2016-06-30
ALGIERS, Dec. 11 (AFP) - Fourteen people were killed and seven injured in weekend violence linked to Islamic fundamentalists in Algeria, press reports said Monday.

Around 100 people have now been killed in Algeria since the beginning of the Muslim fasting month of Ramadan, on November 27.

Five government soldiers were killed and another four injured Sunday when they were ambushed by an armed group in the Ouarsenis mountains, 200 kilometres (120 miles) southwest of the capital Algiers, El Khabar daily said.

One of the attackers was killed.

Also Sunday, two people were killed when armed suspected Islamic fundamentalists attacked a barracks in Kabylia, 100 kilometres (60 miles) east of Algiers.

The attackers set off a bomb before bursting into the barracks.
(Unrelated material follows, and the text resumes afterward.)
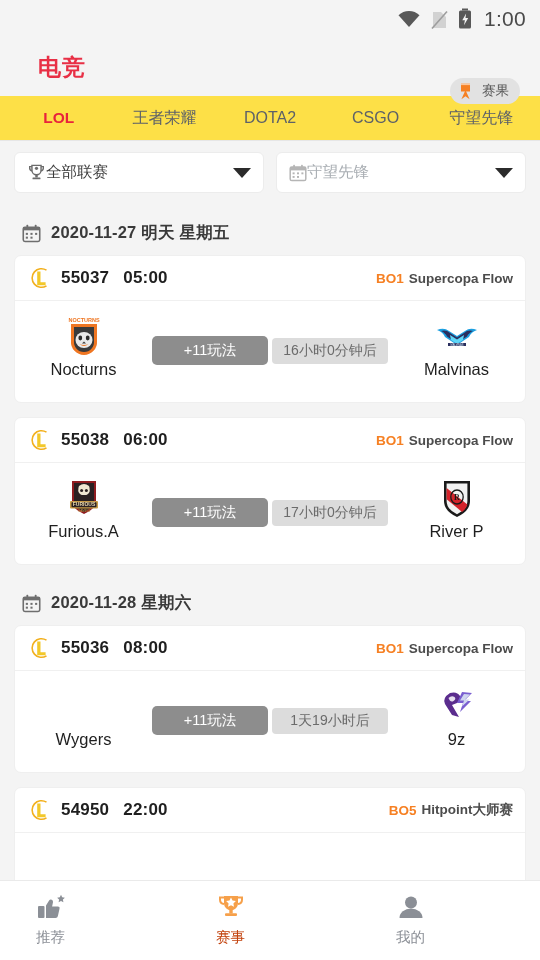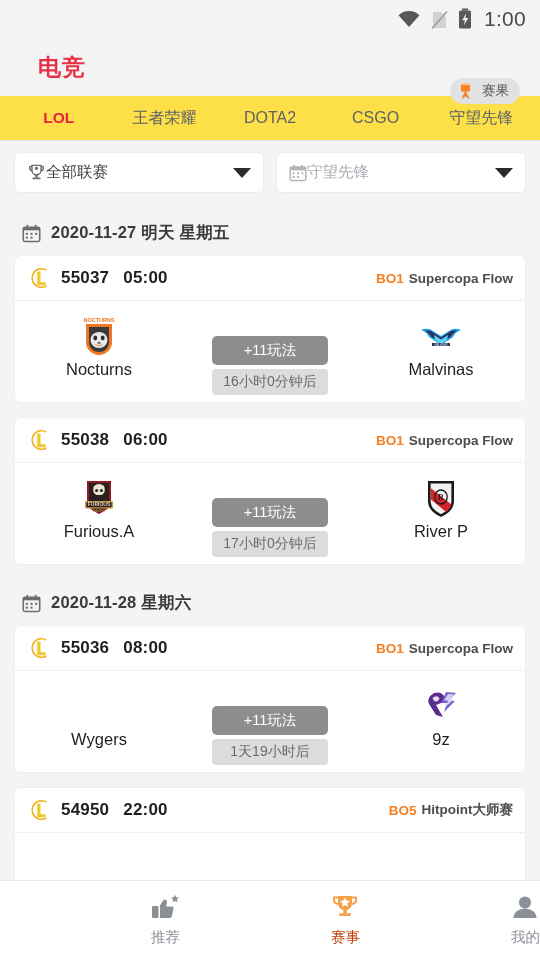"+11玩法" .center { flex-direction: column -> row }
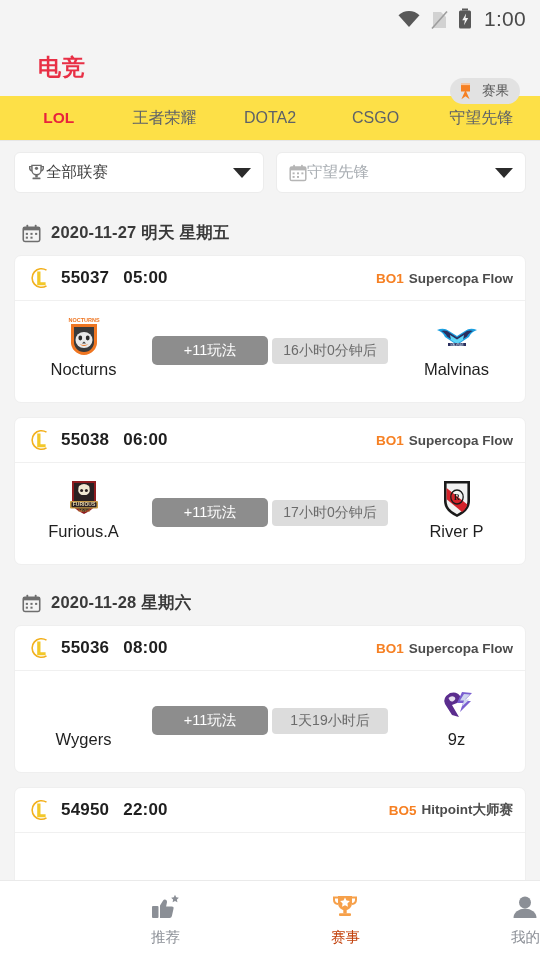"推荐" .nav-item { align-items: flex-end -> flex-start; margin-left: none -> 36px }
A civilian was injured in the attack.

A policeman was shot and killed late Saturday by attackers in Bordj Menaiel, 70 kilometres (50 miles) southeast of Algiers, several papers reported.

In a separate attack near Bouira, 120 kilometres (70 miles) southeast of Algiers, a police officer and an ex-soldier were killed. A civilian was killed in the same attack.

A civilian guard was killed and another badly injured Saturday in an attack on Boumerdes, 50 kilometres (30 miles) east of Algiers.

Police on Saturday killed two armed Islamic fundamentalists in the same region.

Insurgency by fundamentalist groups has claimed at least 100,000 lives since they took up arms in 1992 after the army called off the second round of elections the Islamic Salvation Front was poised to win.

President Abdelaziz Bouteflika in July 1999 offered a six-month amnesty on specific conditions to armed groups, which led hundreds of fighters to turn themselves in.

He has ordered the security forces to crack down mercilessly on those who failed to take up the offer.